There are some things I encountered, studying the Bernouilly equation, that I don't understand. I was studying in the following book: http://www.unimasr.net/ums/upload/files/2012/Sep/UniMasr.com_919e27ecea47b46d74dd7e268097b653.pdf. At page 72-73 they derive the Bernouilli equation for the first time, from energy considerations. They state that it can be applied if the flow is steady, incompressible, inviscid, when there is no change in internal energy and no heat transfer is done (p.72 at the bottom). I understand this derivation, my problems arise when they derive the equation again at page 110-111, this time from the Navier-Stokes equation.

I don't quite understand the derivation yet, but I am more confused about the outcome. It seems that the Bernouilli equation can now be applied under the four conditions they state (inviscid flow, steady flow, incompressible flow and the equation applies along a streamline) while it seems that there are no limitations to the internal energy of the flow and the heat transfer done. If I understand the last paragraph right, they state that the requirement that the flow is inviscid already comprises the claim that there is no change in internal energy ("the constant internal energy assumption and the inviscid flow assumption must be equivalent, as the other assumptions were the same", I don't really understand this reasoning, because the "inviscid flow assumption" was also already made in the previous derivation).

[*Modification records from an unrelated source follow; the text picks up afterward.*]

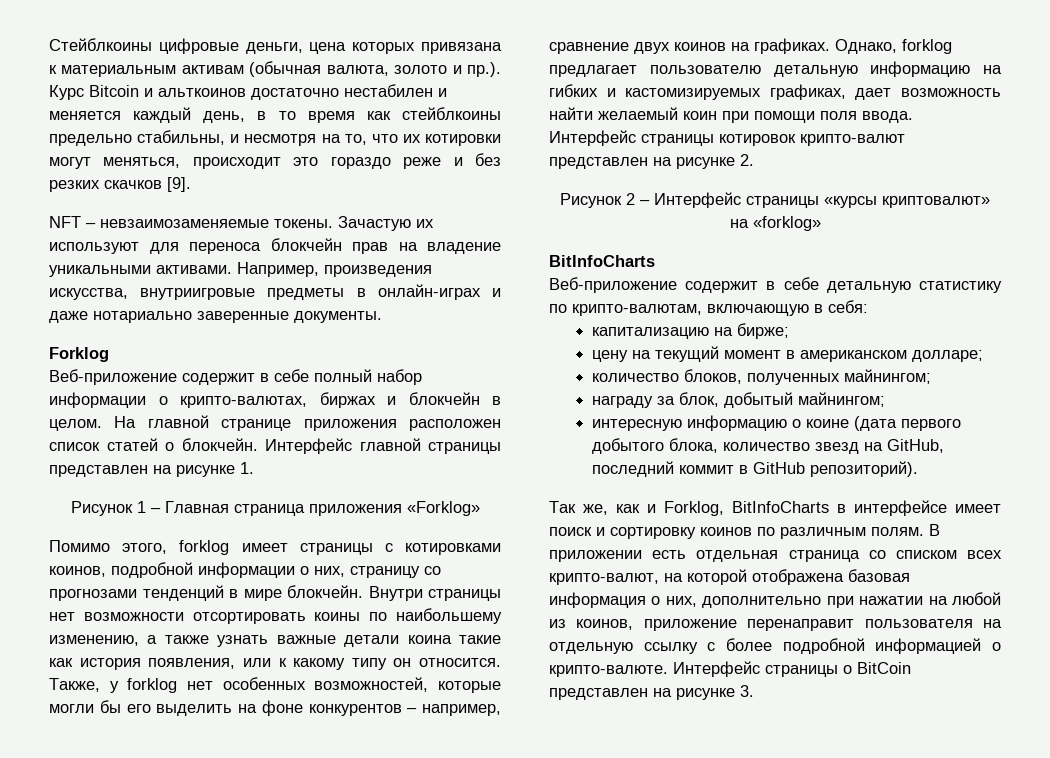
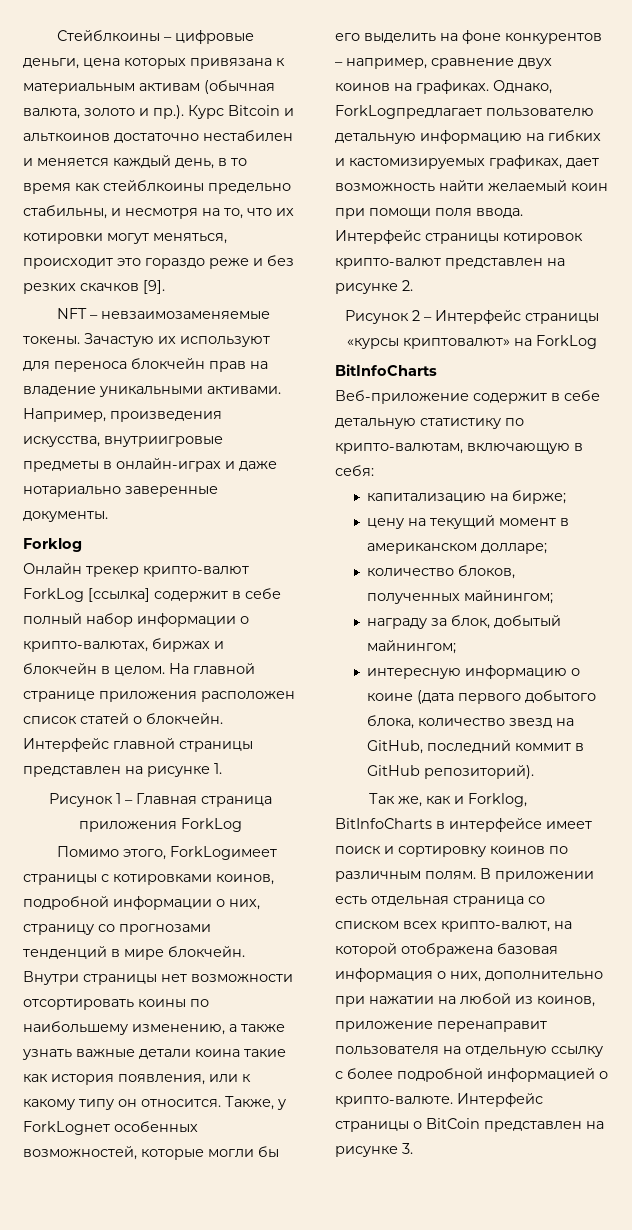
- Стейблкоины цифровые деньги, цена которых привязана к материальным активам (обычная валюта, золото и пр.). Курс Bitcoin и альткоинов достаточно нестабилен и меняется каждый день, в то время как стейблкоины предельно стабильны, и несмотря на то, что их котировки могут меняться, происходит это гораздо реже и без резких скачков [9].
+ Стейблкоины – цифровые деньги, цена которых привязана к материальным активам (обычная валюта, золото и пр.). Курс Bitcoin и альткоинов достаточно нестабилен и меняется каждый день, в то время как стейблкоины предельно стабильны, и несмотря на то, что их котировки могут меняться, происходит это гораздо реже и без резких скачков [9].
- Веб-приложение содержит в себе полный набор информации о крипто-валютах, биржах и блокчейн в целом.
+ Онлайн трекер крипто-валют ForkLog [ссылка] содержит в себе полный набор информации о крипто-валютах, биржах и блокчейн в целом.
- Рисунок 1 – Главная страница приложения «Forklog»
+ Рисунок 1 – Главная страница приложения ForkLog
- Помимо этого, forklog имеет страницы с котировками коинов, подробной информации о них, страницу со прогнозами тенденций в мире блокчейн.
+ Помимо этого, ForkLogимеет страницы с котировками коинов, подробной информации о них, страницу со прогнозами тенденций в мире блокчейн.
- Также, у forklog нет особенных возможностей, которые могли бы его выделить на фоне конкурентов – например, сравнение двух коинов на графиках.
+ Также, у ForkLogнет особенных возможностей, которые могли бы его выделить на фоне конкурентов – например, сравнение двух коинов на графиках.
- Однако, forklog предлагает пользователю детальную информацию на гибких и кастомизируемых графиках, дает возможность найти желаемый коин при помощи поля ввода.
+ Однако, ForkLogпредлагает пользователю детальную информацию на гибких и кастомизируемых графиках, дает возможность найти желаемый коин при помощи поля ввода.
- Рисунок 2 – Интерфейс страницы «курсы криптовалют» на «forklog»
+ Рисунок 2 – Интерфейс страницы «курсы криптовалют» на ForkLog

Furthermore, if I follow the reasoning (so if I assume that inviscid flow indeed implies that there is no change in internal energy or if I assume that the Bernouilli equation can also be applied, without the assumption of "no change in internal energy") then example 4 at page 74 seems strange to me. It shows that in this situation the Bernouilli equation can't be applied directly (because headloss has to be included in the equation). However I think that we can easily repeat the derivation, assuming that the flow is inviscid (and assuming that the other conditions are satisfied), but this example shows that the internal energy increases, so inviscid flow can't imply "no change in internal energy". And the example also shows that the Bernouilli equation can't be applied, because head loss has to be considered (so this example seems to contradict the result at page 110-111).

I hope someone can explain where my understanding is lacking, because this really confuses me about the conditions under which the Bernouilli equation can be applied.

It would also be helpful, if someone could explain the derivation at p.110: what I don't understand is the definition of "streamline coordinates". Do they just take a random point on the streamline, where they place a cartesian coordinate system?

• viscosity (basically internal fluid friction) results in the "dissipation" of kinetic energy in the form of heat into the fluid, resulting in a rise in the internal energy of the fluid. that defines the statement: the constant internal energy assumption and the inviscid ﬂow assumption must be equivalent. – aditya kp Aug 17 '13 at 2:11

So the equation is $v^2/2+gy+P/\rho = const$, which has no change in internal energy (i.e. $U_1=U_2$).
OK was going to leave this for you to puzzle through, but just for completeness: because of the immediate area change of the pipe, with the constant steady pressure $P_1>0$, there is turbulent flow (high Reynolds number, depicted in the picture by the swirls), corresponding to viscosity and hence not inviscid.